Prompt: Lines with the string "recompile" in the data below: report how many there are, and write nothing but the number.

Material provided Block Start

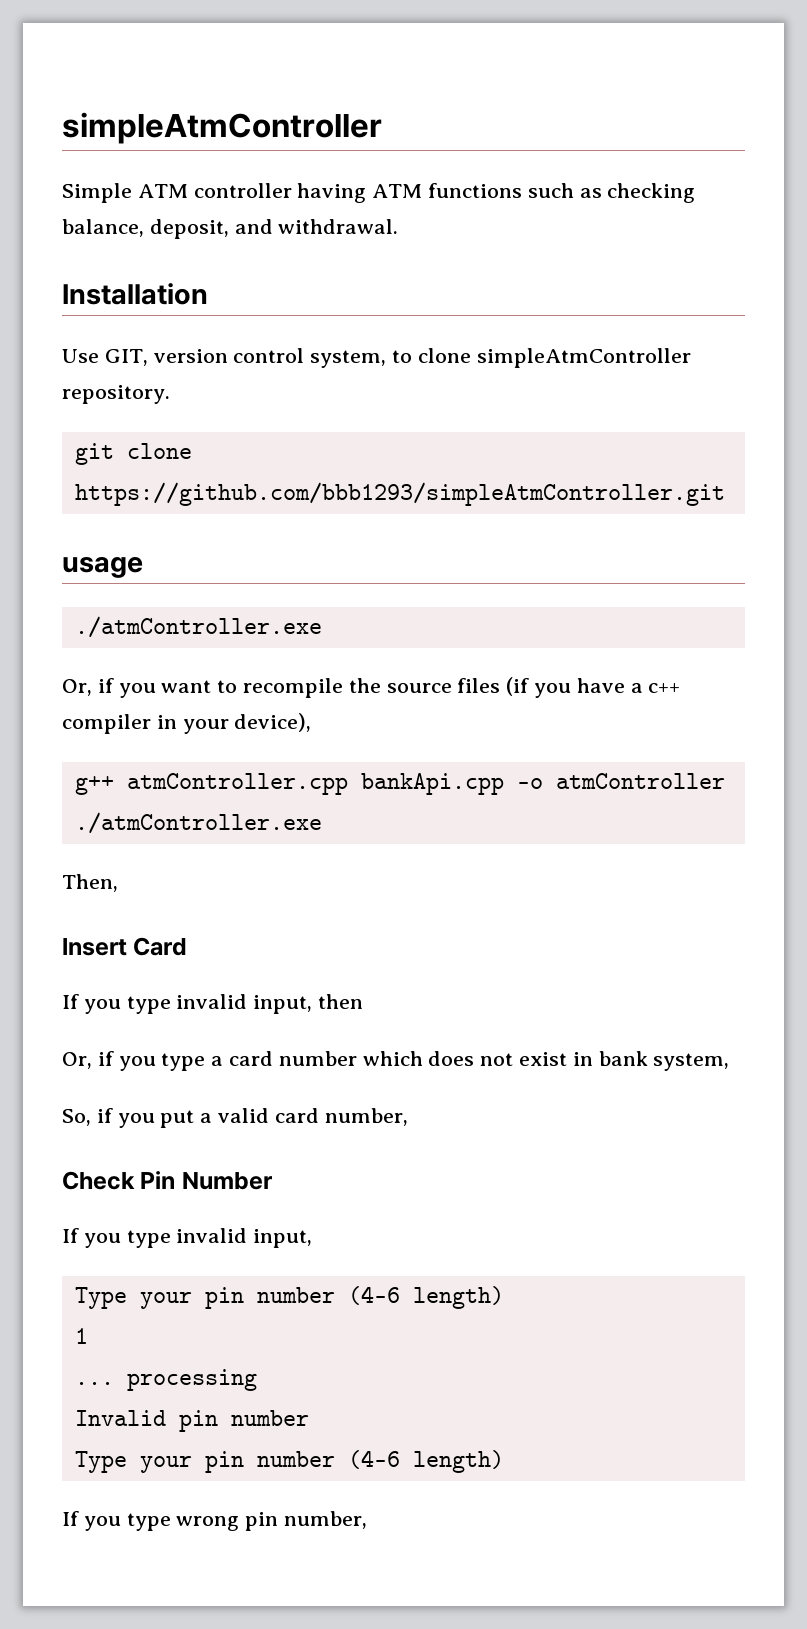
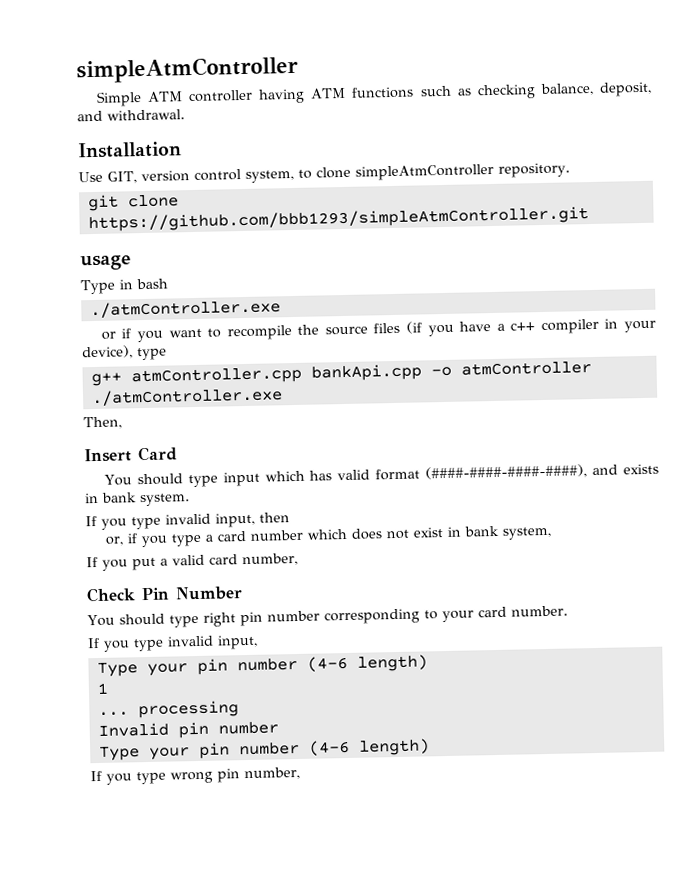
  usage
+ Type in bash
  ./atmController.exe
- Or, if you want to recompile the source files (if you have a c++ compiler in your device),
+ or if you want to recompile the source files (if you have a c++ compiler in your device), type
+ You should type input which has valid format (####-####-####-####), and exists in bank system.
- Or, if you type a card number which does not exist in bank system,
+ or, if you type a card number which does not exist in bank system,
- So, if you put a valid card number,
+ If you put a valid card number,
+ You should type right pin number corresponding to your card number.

Material provided Block End
Material provided Block Start

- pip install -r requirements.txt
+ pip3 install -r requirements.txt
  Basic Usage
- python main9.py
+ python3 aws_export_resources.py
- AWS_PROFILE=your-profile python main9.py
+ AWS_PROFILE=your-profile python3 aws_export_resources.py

Material provided Block End

Result for this exercise: 2